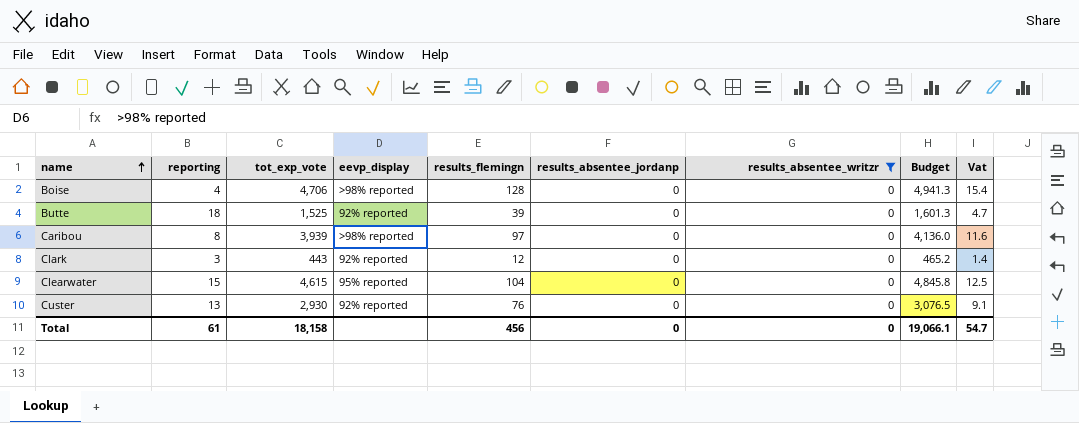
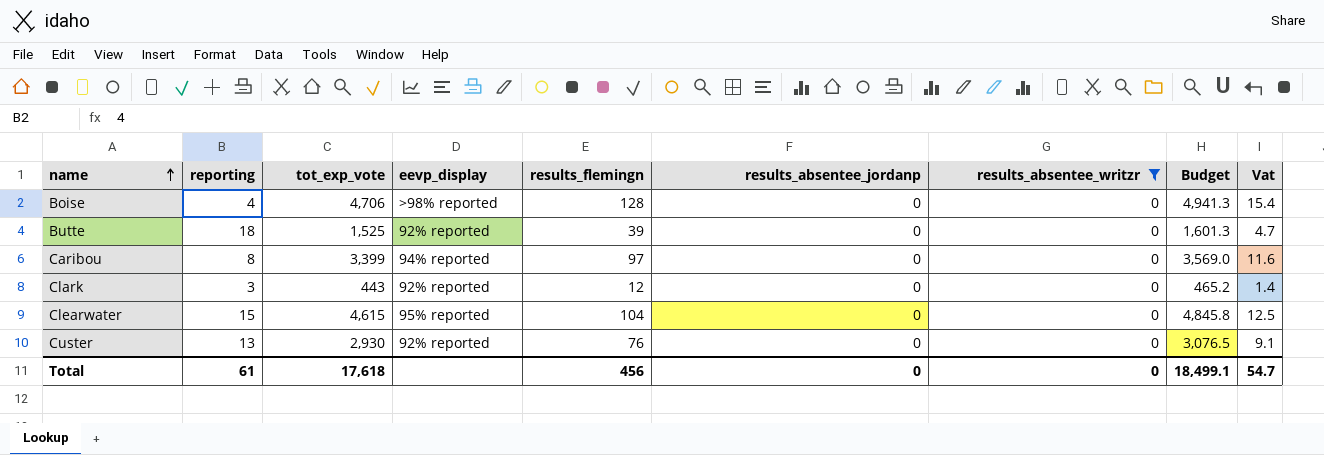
Caribou | tot_exp_vote: 3,939 -> 3,399
Caribou | eevp_display: >98% reported -> 94% reported
Caribou | Budget: 4,136.0 -> 3,569.0
Total | tot_exp_vote: 18,158 -> 17,618
Total | Budget: 19,066.1 -> 18,499.1

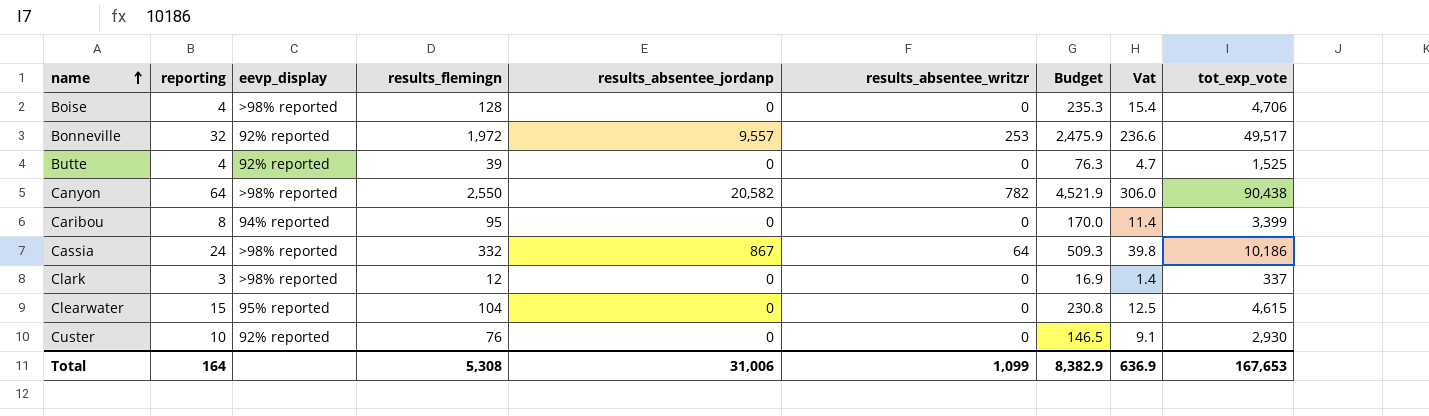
filter: results_absentee_writzr = 0 -> none
column Budget | formula: [tot_exp_vote] * 1.05 -> [tot_exp_vote] * 0.05
column tot_exp_vote | position: 3 -> 9
Butte | reporting: 18 -> 4
Caribou | results_flemingn: 97 -> 95
Caribou | Vat: 11.6 -> 11.4
Clark | eevp_display: 92% reported -> >98% reported
Clark | tot_exp_vote: 443 -> 337
Custer | reporting: 13 -> 10
Total | reporting: 61 -> 164
Total | results_flemingn: 456 -> 5,308
Total | results_absentee_jordanp: 0 -> 31,006
Total | results_absentee_writzr: 0 -> 1,099
Total | Budget: 18,499.1 -> 8,382.9
Total | Vat: 54.7 -> 636.9
Total | tot_exp_vote: 17,618 -> 167,653

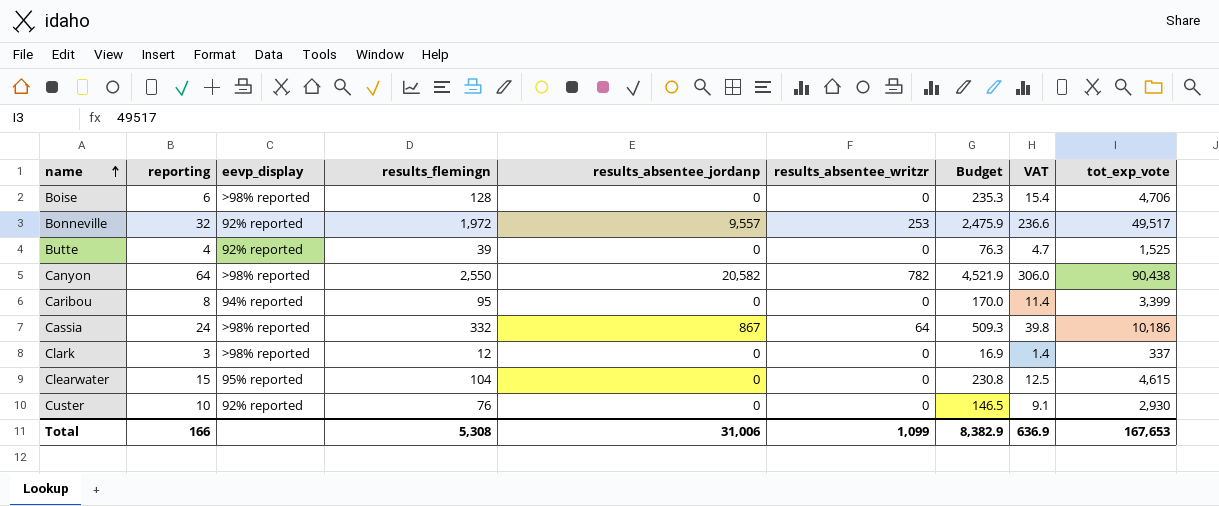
column name: Vat -> VAT
Boise | reporting: 4 -> 6
Total | reporting: 164 -> 166

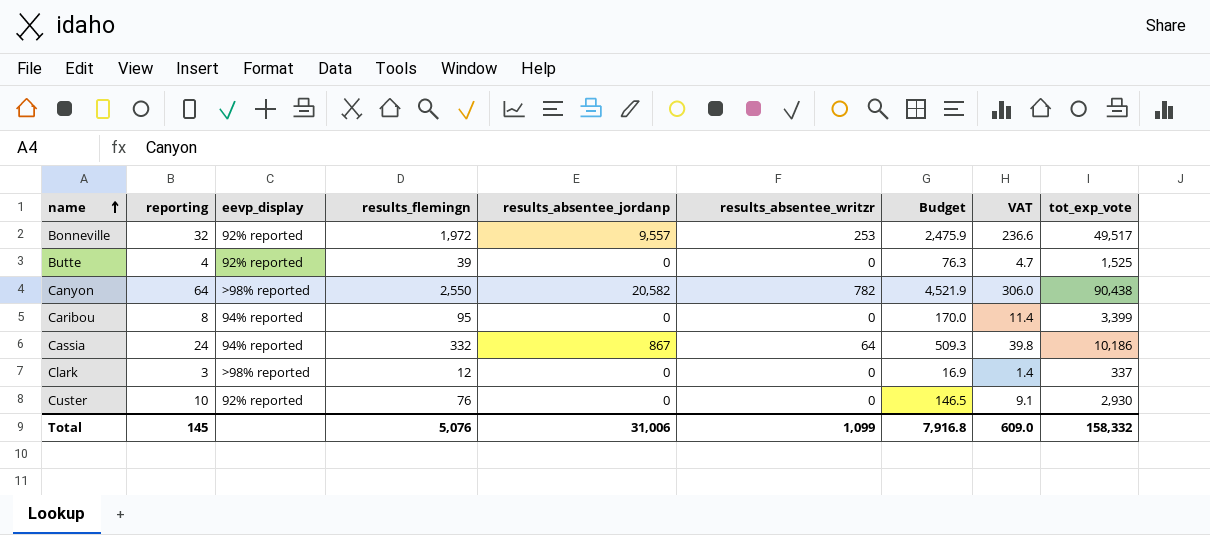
row Boise: 6 | >98% reported | 128 | 0 | 0 | 235.3 | 15.4 | 4,706 -> none
row Clearwater: 15 | 95% reported | 104 | 0 | 0 | 230.8 | 12.5 | 4,615 -> none
Cassia | eevp_display: >98% reported -> 94% reported
Total | reporting: 166 -> 145
Total | results_flemingn: 5,308 -> 5,076
Total | Budget: 8,382.9 -> 7,916.8
Total | VAT: 636.9 -> 609.0
Total | tot_exp_vote: 167,653 -> 158,332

___

* Problem: Leave out every picture, and copy exactly the lines from the line that contains "Total | tot_exp_vote: 17,618 -> 167,653" through the end of the material.

* Exercise response:
Total | tot_exp_vote: 17,618 -> 167,653

column name: Vat -> VAT
Boise | reporting: 4 -> 6
Total | reporting: 164 -> 166

row Boise: 6 | >98% reported | 128 | 0 | 0 | 235.3 | 15.4 | 4,706 -> none
row Clearwater: 15 | 95% reported | 104 | 0 | 0 | 230.8 | 12.5 | 4,615 -> none
Cassia | eevp_display: >98% reported -> 94% reported
Total | reporting: 166 -> 145
Total | results_flemingn: 5,308 -> 5,076
Total | Budget: 8,382.9 -> 7,916.8
Total | VAT: 636.9 -> 609.0
Total | tot_exp_vote: 167,653 -> 158,332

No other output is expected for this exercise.